══ PROVIDED DATA ══

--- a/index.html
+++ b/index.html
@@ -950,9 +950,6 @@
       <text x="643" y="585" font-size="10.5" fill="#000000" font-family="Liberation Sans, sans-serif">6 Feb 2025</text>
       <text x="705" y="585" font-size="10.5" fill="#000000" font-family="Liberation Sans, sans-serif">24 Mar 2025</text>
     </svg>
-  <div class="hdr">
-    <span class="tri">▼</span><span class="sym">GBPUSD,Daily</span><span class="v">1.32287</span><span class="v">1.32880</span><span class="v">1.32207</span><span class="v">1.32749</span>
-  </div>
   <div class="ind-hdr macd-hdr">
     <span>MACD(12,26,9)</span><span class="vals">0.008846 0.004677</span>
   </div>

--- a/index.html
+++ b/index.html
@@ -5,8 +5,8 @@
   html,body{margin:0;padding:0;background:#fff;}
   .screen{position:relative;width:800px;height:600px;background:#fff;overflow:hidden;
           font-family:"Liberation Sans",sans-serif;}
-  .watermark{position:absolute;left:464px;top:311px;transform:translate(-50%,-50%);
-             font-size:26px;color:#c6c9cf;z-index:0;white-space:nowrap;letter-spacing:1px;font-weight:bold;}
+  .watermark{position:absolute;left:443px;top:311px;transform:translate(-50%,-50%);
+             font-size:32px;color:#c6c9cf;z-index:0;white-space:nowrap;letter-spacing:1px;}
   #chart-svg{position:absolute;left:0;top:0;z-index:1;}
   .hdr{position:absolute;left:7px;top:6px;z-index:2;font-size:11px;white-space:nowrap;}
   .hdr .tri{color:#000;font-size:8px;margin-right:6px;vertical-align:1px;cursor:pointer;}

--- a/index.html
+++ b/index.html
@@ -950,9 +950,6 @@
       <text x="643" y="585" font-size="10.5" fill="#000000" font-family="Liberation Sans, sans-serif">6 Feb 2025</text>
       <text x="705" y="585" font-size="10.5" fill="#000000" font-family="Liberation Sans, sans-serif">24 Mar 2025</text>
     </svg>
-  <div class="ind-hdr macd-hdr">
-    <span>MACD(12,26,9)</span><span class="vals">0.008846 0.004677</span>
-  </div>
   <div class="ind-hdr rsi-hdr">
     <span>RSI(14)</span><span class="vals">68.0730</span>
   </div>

═══
══ PROVIDED DATA ══

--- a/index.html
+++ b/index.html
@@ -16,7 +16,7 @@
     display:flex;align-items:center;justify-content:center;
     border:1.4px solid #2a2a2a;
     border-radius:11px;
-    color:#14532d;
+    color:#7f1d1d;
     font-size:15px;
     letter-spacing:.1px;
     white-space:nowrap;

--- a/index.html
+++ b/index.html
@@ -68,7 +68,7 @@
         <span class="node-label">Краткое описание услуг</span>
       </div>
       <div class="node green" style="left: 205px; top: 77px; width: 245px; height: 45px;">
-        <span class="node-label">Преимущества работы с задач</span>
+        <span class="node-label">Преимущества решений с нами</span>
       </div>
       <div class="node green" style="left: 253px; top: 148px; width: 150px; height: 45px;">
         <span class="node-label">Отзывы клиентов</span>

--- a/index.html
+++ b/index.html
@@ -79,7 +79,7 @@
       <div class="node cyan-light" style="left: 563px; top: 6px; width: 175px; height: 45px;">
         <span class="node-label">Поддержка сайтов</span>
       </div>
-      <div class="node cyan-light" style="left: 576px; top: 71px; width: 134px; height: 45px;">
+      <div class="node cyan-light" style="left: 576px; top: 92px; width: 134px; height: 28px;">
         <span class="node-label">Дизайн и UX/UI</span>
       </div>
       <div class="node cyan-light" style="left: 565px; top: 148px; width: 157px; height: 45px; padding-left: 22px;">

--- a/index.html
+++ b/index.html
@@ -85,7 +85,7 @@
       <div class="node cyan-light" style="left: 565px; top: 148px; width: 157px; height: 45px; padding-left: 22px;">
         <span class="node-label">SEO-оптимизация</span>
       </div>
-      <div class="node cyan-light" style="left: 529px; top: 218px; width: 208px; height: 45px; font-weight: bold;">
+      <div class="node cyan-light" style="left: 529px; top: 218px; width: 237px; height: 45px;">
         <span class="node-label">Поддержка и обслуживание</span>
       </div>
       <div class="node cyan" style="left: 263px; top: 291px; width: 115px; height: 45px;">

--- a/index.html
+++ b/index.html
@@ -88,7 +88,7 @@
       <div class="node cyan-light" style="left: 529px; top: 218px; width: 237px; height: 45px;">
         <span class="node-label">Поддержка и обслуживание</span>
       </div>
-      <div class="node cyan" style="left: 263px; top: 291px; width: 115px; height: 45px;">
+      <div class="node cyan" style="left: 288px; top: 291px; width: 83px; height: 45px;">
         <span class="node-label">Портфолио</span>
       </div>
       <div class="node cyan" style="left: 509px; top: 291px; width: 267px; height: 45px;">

═══
══ PROVIDED DATA ══

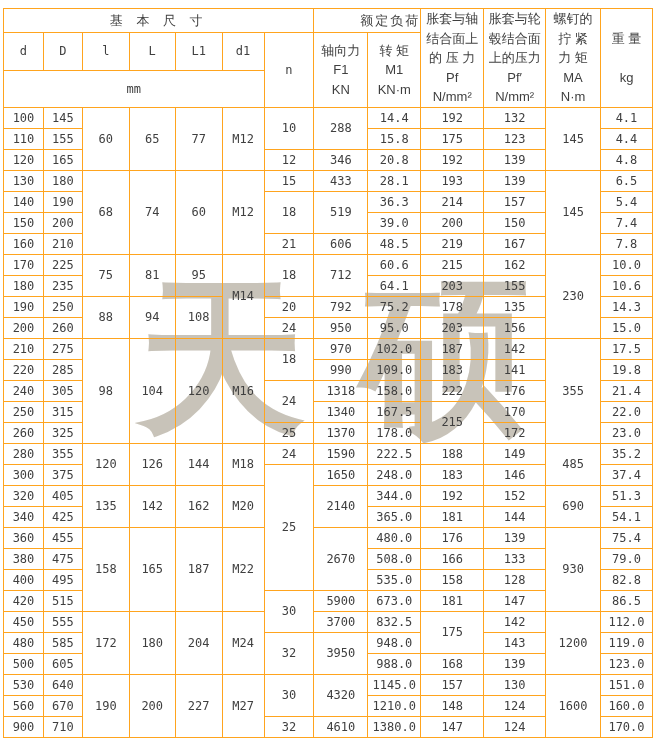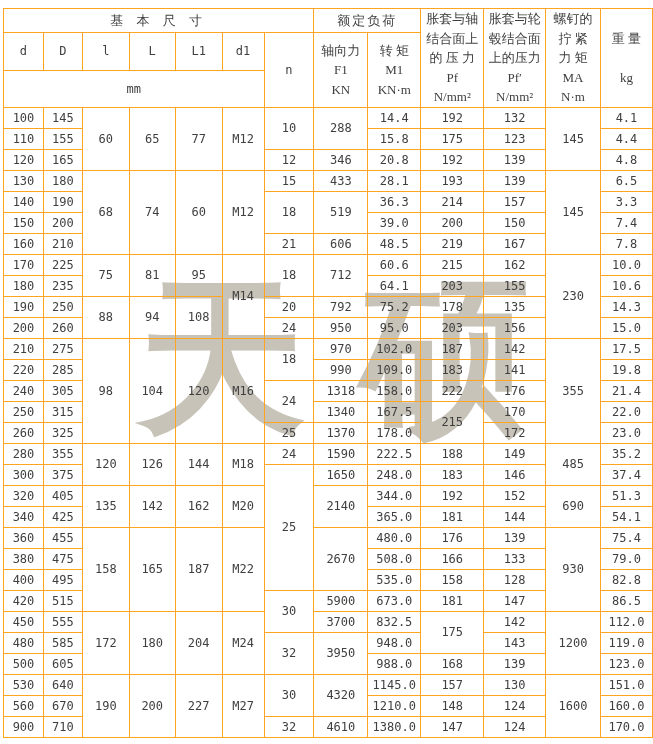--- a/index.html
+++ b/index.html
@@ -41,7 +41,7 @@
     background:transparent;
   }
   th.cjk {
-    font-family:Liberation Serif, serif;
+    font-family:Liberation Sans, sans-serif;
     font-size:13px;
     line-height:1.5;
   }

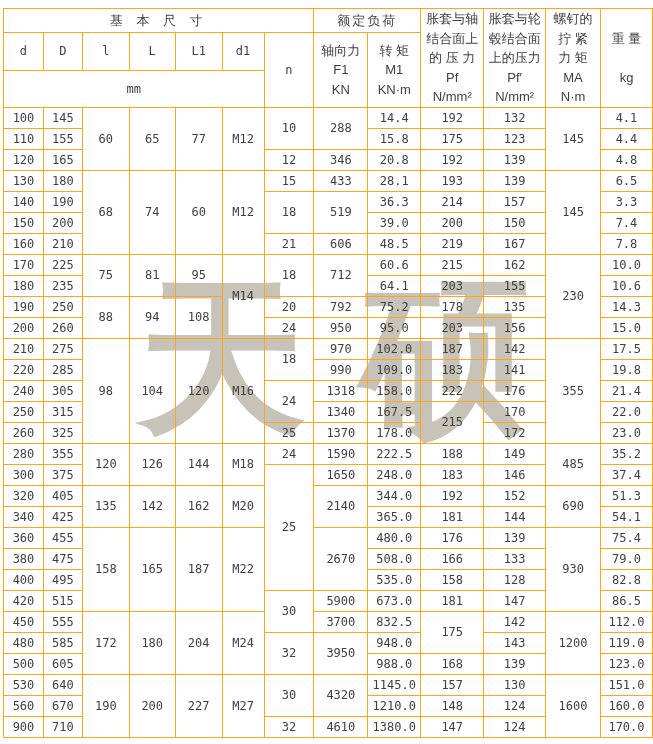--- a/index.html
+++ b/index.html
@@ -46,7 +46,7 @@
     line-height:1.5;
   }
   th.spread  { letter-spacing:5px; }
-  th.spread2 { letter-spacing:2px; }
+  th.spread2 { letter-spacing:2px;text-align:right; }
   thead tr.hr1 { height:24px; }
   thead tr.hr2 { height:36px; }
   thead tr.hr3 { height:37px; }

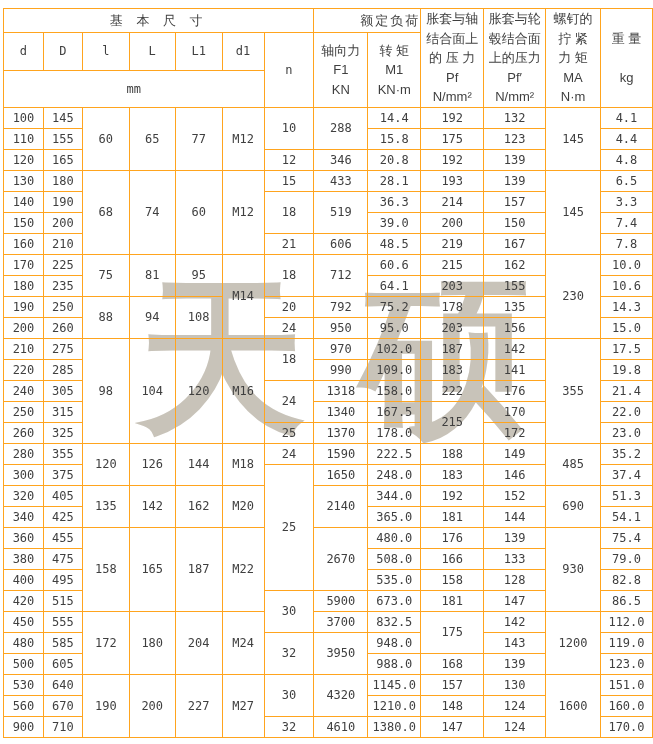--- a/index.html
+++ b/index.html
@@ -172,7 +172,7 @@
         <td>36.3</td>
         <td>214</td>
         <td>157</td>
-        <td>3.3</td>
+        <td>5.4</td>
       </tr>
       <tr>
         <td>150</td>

═══

-- ASSIGNMENT --
Lines above with "label" in them are the ones to copy.

-- PROBLEM SOLUTION --
         <span class="node-label">Краткое описание услуг</span>
-        <span class="node-label">Преимущества работы с задач</span>
+        <span class="node-label">Преимущества решений с нами</span>
         <span class="node-label">Отзывы клиентов</span>
         <span class="node-label">Поддержка сайтов</span>
         <span class="node-label">Дизайн и UX/UI</span>
         <span class="node-label">SEO-оптимизация</span>
         <span class="node-label">Поддержка и обслуживание</span>
         <span class="node-label">Поддержка и обслуживание</span>
         <span class="node-label">Портфолио</span>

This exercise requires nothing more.